Calculating cancellation rates is a common task in analyzing ride-sharing platforms, offering insights into user behavior and service efficiency. In this blog, we'll explore how to compute the cancellation rate for trips with unbanned users, using structured data from a taxi service. We'll filter data, handle exceptions, and perform grouping operations to derive actionable metrics. By the end, you'll understand how to work with real-world datasets to extract meaningful insights and build better analytics pipelines.
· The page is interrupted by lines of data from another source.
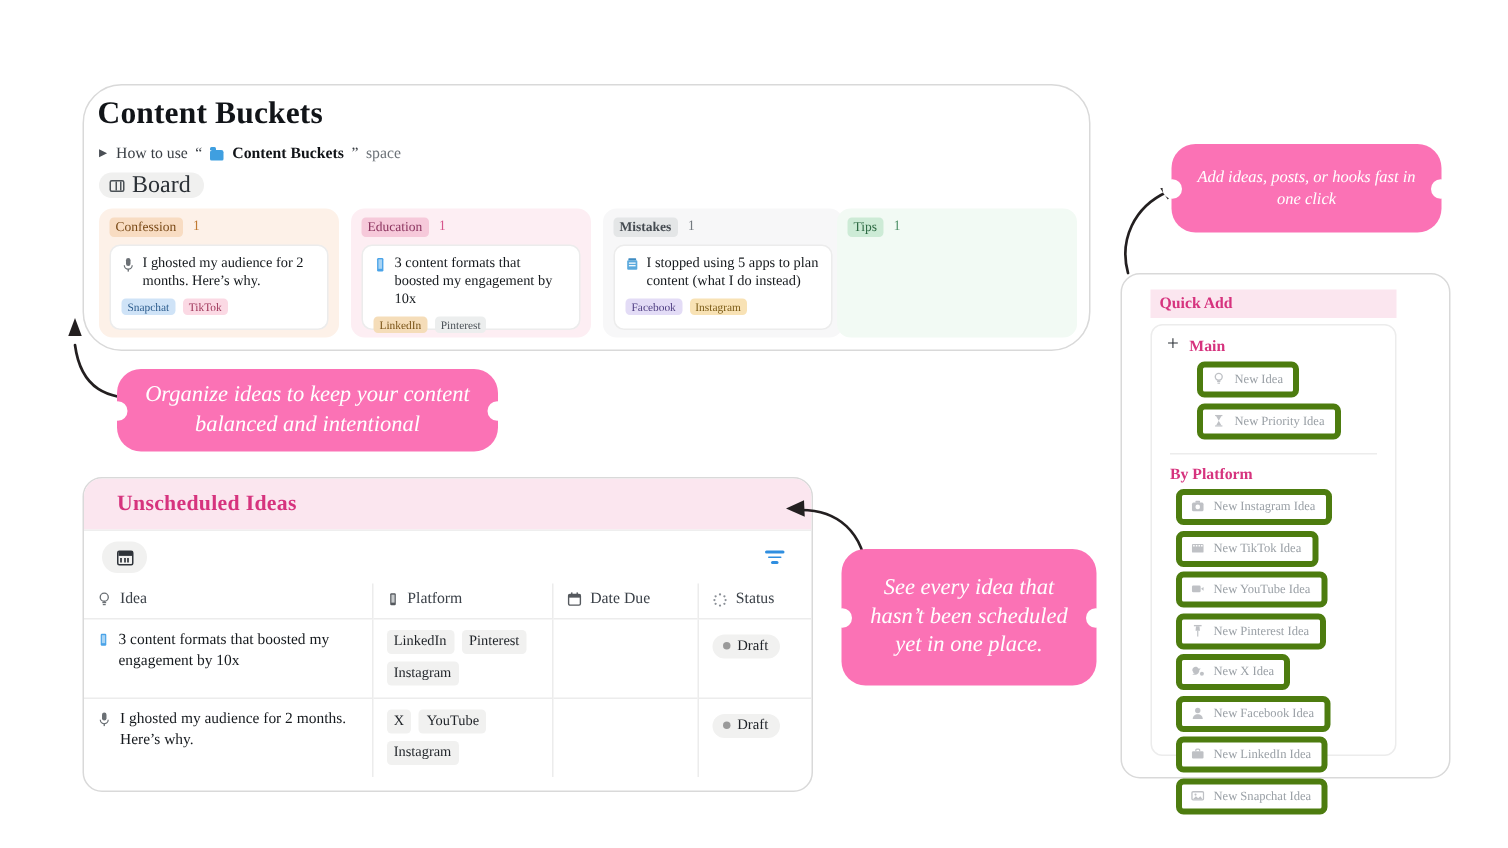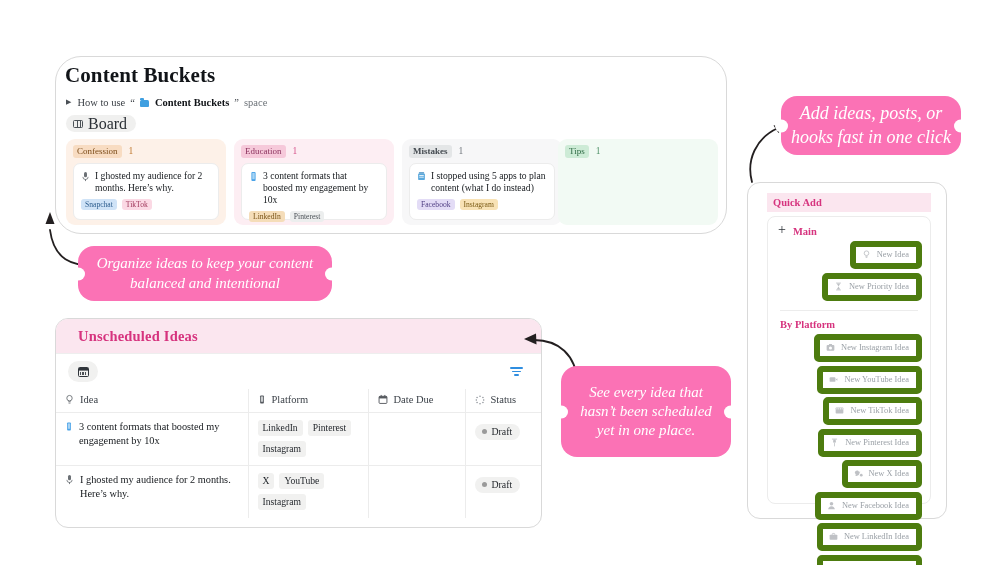"Add ideas, posts, or hooks" #callout-quickadd { font-size: 18px -> 11px }
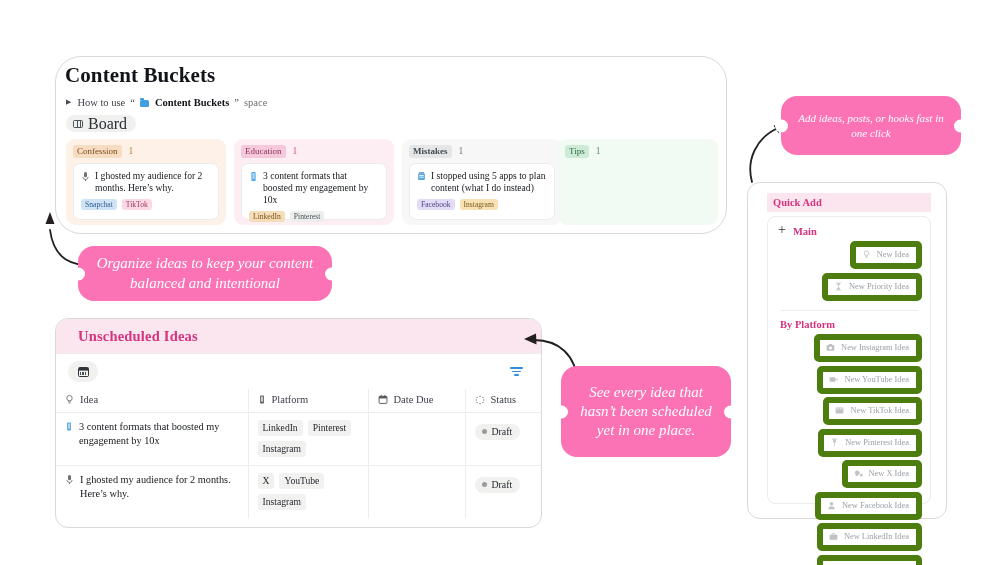"Quick Add" #quickadd-panel { text-align: right -> none; width: 200px -> 220px }
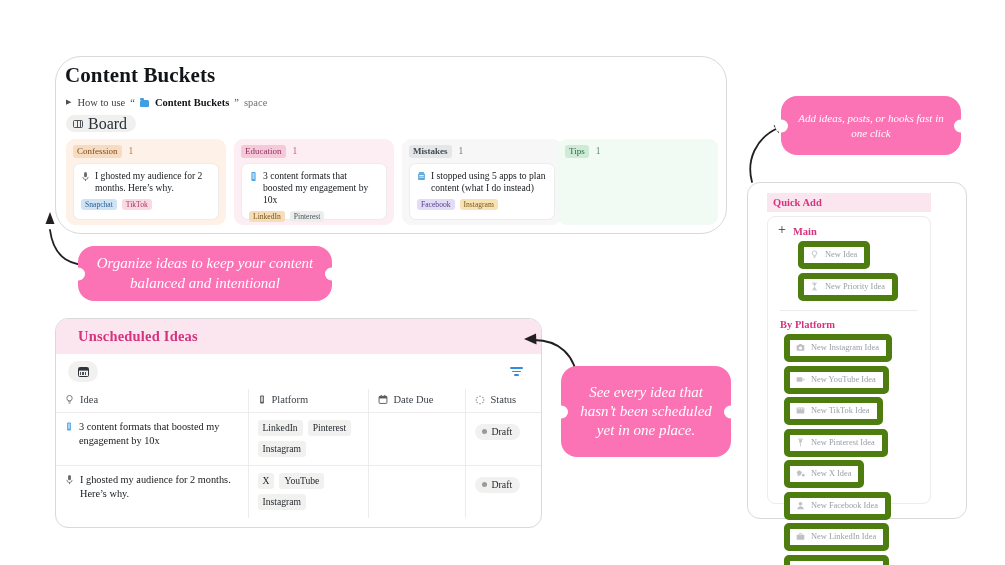"New Idea" .qa-btn { border: 6px solid #4d7c0f -> 4px solid #4d7c0f }
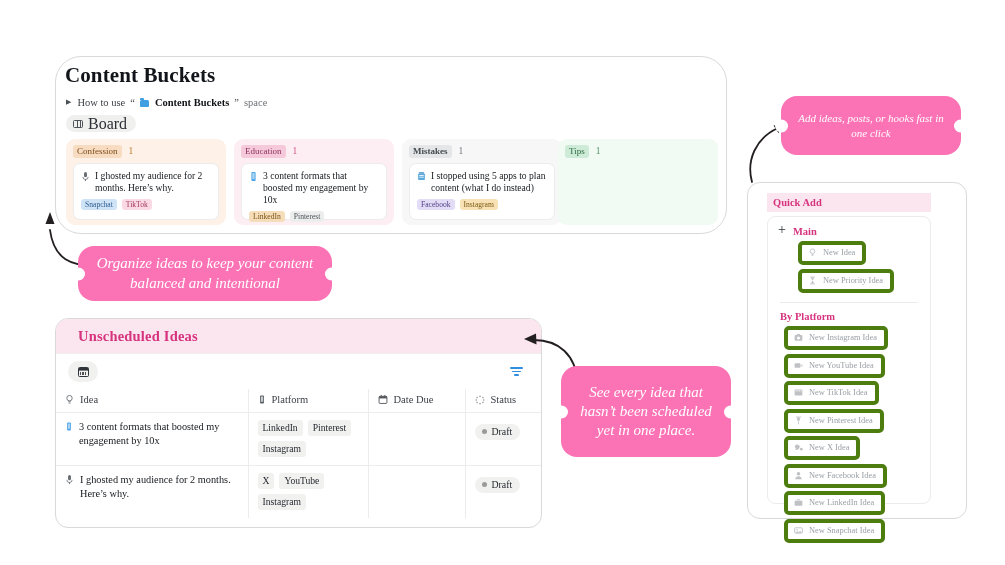"New YouTube Idea" div { order: before "New TikTok Idea" -> after "New TikTok Idea" }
Let's dive into the details!

### Tables:

#### **Trips Table**
| Column Name | Type     | Description                                               |
|-------------|----------|-----------------------------------------------------------|
| id          | int      | Primary key for this table (unique for each trip).        |
| client_id   | int      | Foreign key referring to `users_id` in the Users table.   |
| driver_id   | int      | Foreign key referring to `users_id` in the Users table.   |
| city_id     | int      | City where the trip occurred.                             |
| status      | str      | str type with values: `('completed', 'cancelled_by_driver', 'cancelled_by_client')`. |
| request_at  | str      | Date of the trip request (in format `YYYY-MM-DD`).        |

#### **Users Table**
| Column Name | Type     | Description                                               |
|-------------|----------|-----------------------------------------------------------|
| users_id    | int      | Primary key for this table (unique for each user).        |
| banned      | str      | str type with values: `('Yes', 'No')`.                   |
| role        | str      | str type with values: `('client', 'driver', 'partner')`. |

### Task:
The cancellation rate is computed by dividing the number of canceled (by client or driver) requests with unbanned users by the total number of requests with unbanned users on that day.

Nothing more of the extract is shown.